═════ Records to process

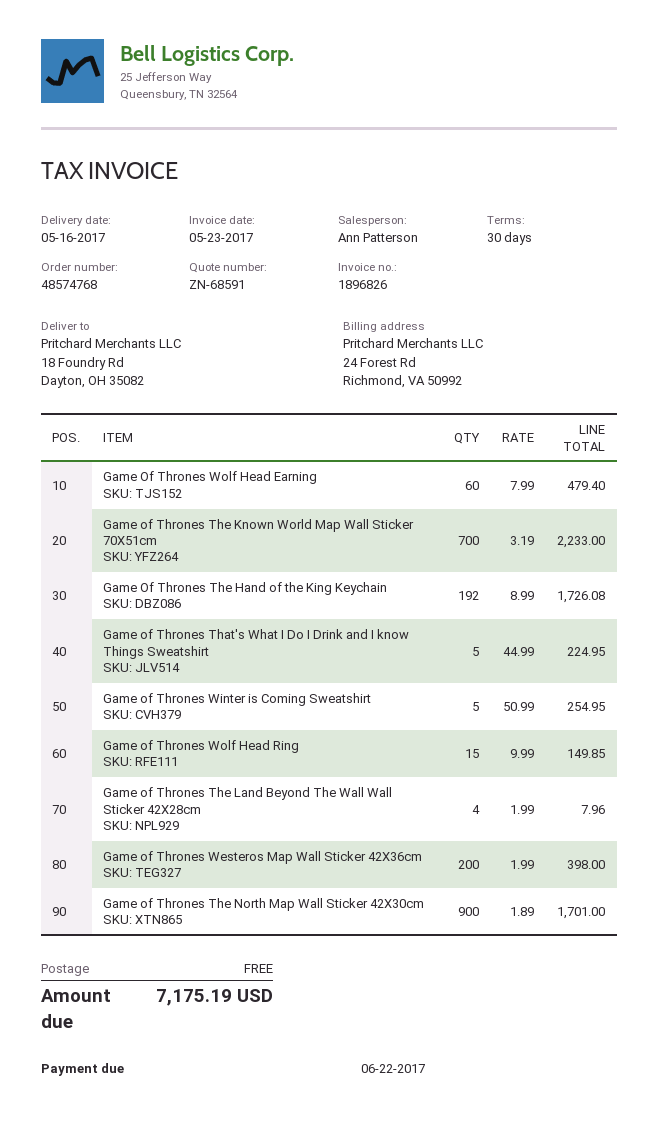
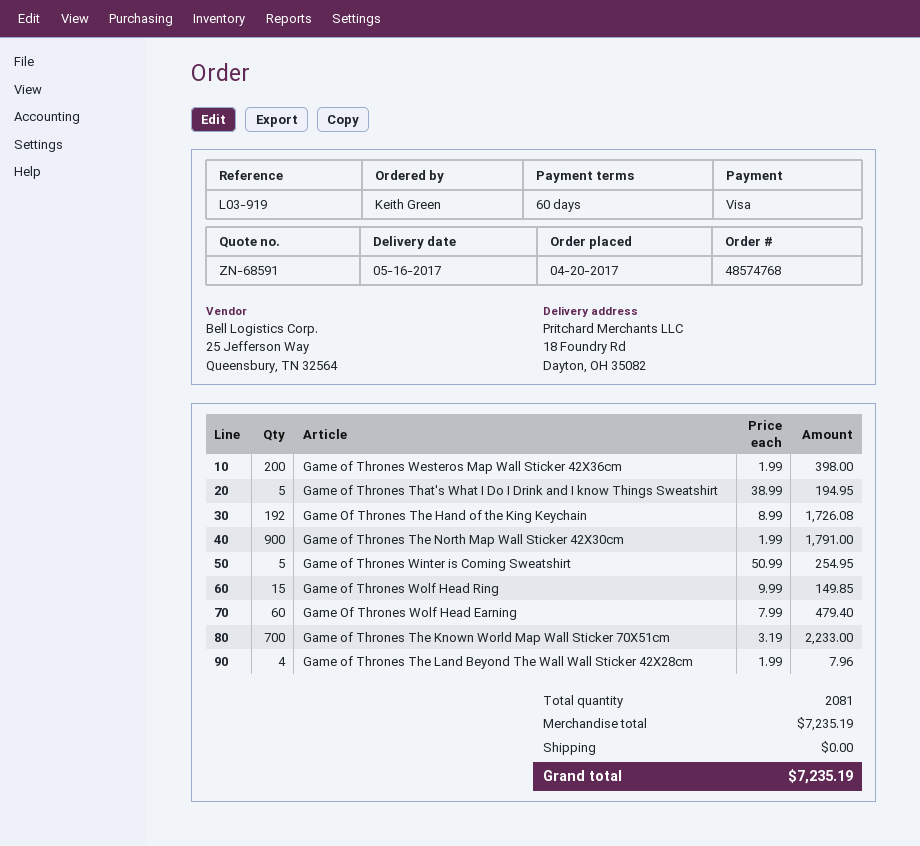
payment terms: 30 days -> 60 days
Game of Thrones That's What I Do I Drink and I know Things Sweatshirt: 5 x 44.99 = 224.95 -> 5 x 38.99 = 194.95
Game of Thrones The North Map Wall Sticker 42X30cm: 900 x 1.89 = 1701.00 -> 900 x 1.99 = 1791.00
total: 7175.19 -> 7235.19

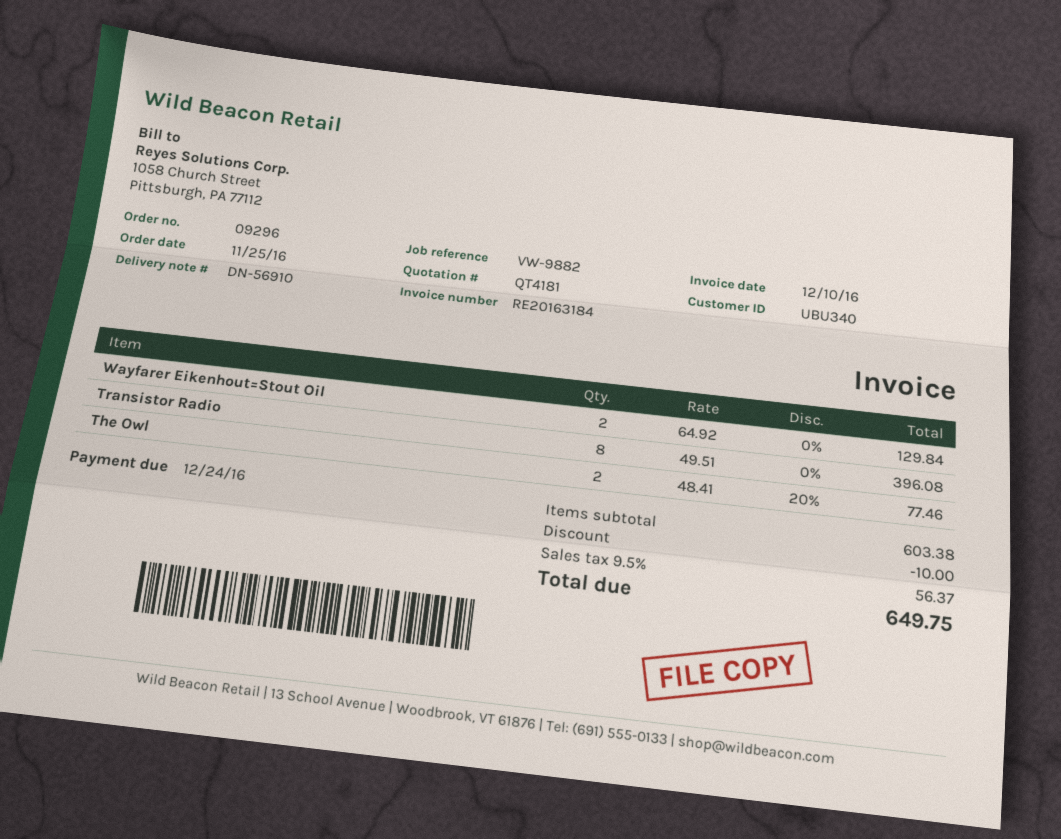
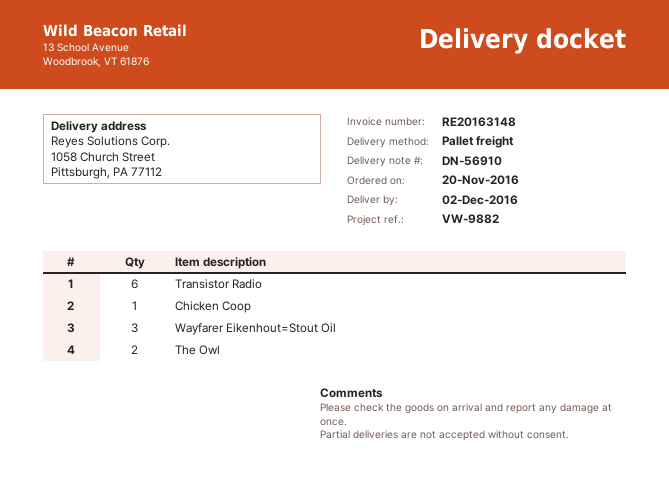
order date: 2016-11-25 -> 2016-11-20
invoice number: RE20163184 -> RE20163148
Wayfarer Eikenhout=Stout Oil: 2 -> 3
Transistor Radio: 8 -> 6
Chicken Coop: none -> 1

══════════
═════ Records to process

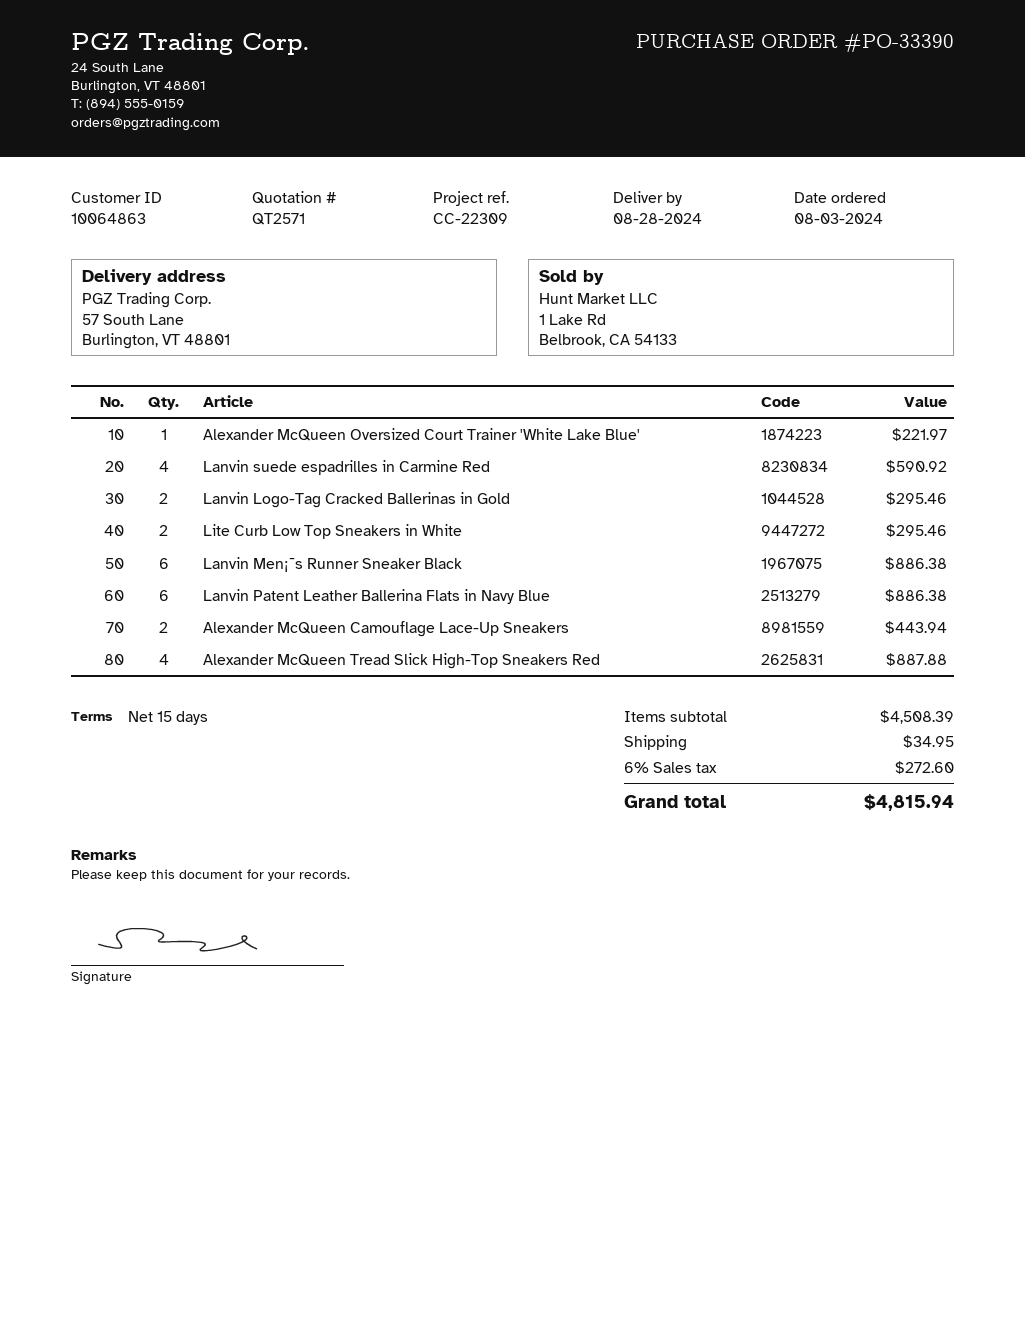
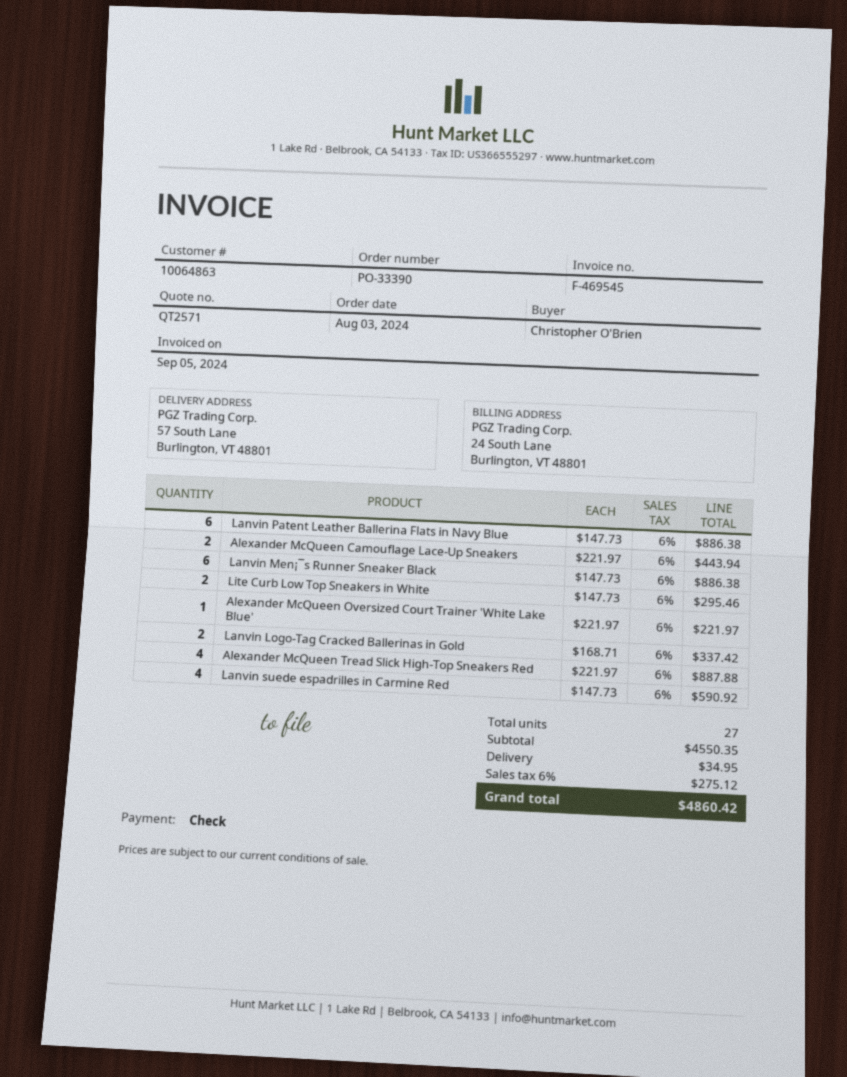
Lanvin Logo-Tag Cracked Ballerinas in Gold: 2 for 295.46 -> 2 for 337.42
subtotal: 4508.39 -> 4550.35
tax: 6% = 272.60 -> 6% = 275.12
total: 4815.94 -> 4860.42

══════════

__Exercise details__
Every line with the string "Game" in the material should be returned.

__Written answer__
Game of Thrones That's What I Do I Drink and I know Things Sweatshirt: 5 x 44.99 = 224.95 -> 5 x 38.99 = 194.95
Game of Thrones The North Map Wall Sticker 42X30cm: 900 x 1.89 = 1701.00 -> 900 x 1.99 = 1791.00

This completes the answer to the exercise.